▶ **Information shown**
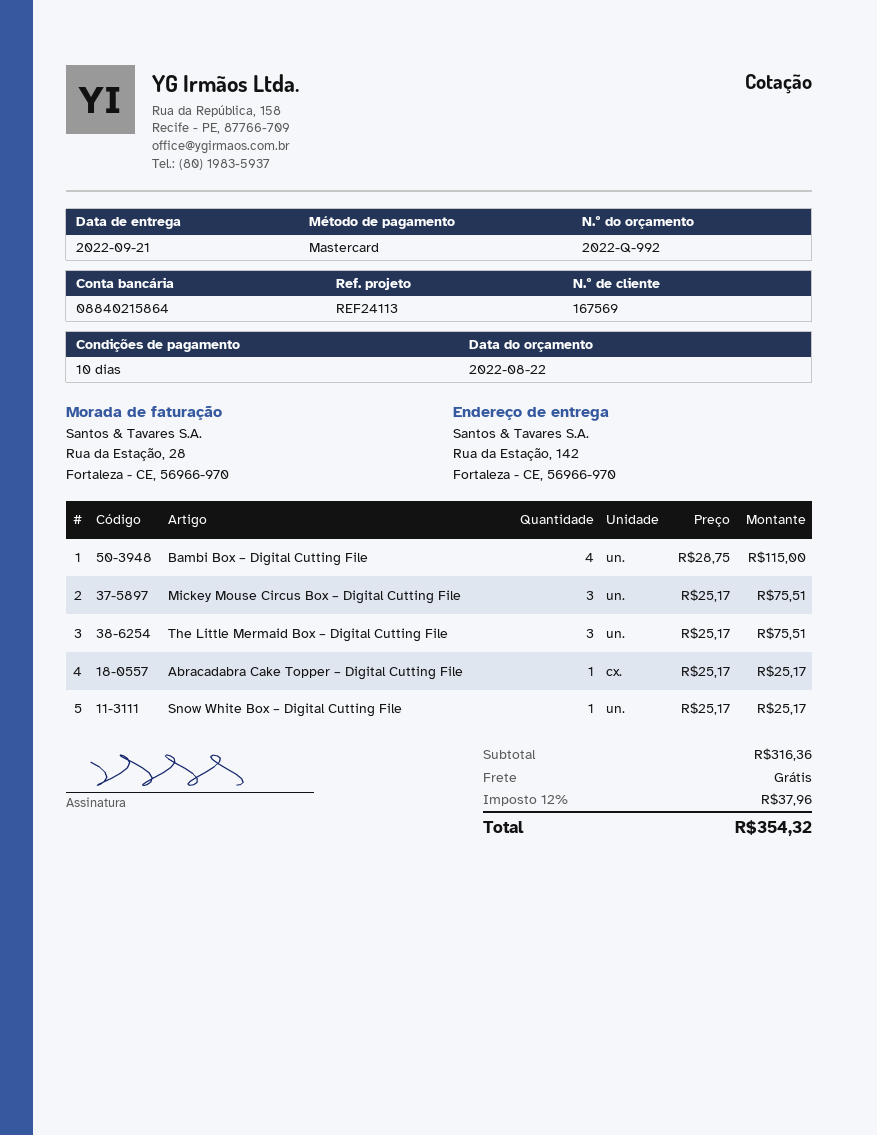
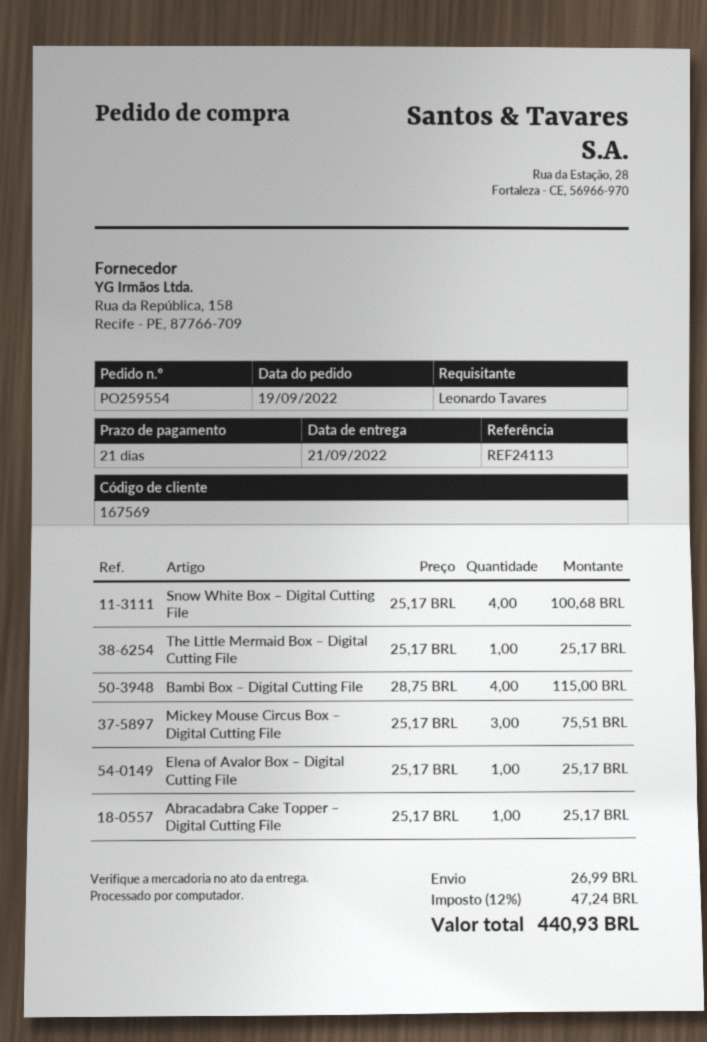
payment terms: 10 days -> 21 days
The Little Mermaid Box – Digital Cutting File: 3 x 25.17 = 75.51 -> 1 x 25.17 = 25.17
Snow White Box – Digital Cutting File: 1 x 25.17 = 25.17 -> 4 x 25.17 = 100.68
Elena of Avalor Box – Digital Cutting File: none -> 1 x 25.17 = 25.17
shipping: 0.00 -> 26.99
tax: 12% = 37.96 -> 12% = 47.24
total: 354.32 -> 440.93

▶ **Exercise**
Would you please repeat each record exactly? Leave the pictures out.

▶ **Solution for this task**
payment terms: 10 days -> 21 days
The Little Mermaid Box – Digital Cutting File: 3 x 25.17 = 75.51 -> 1 x 25.17 = 25.17
Snow White Box – Digital Cutting File: 1 x 25.17 = 25.17 -> 4 x 25.17 = 100.68
Elena of Avalor Box – Digital Cutting File: none -> 1 x 25.17 = 25.17
shipping: 0.00 -> 26.99
tax: 12% = 37.96 -> 12% = 47.24
total: 354.32 -> 440.93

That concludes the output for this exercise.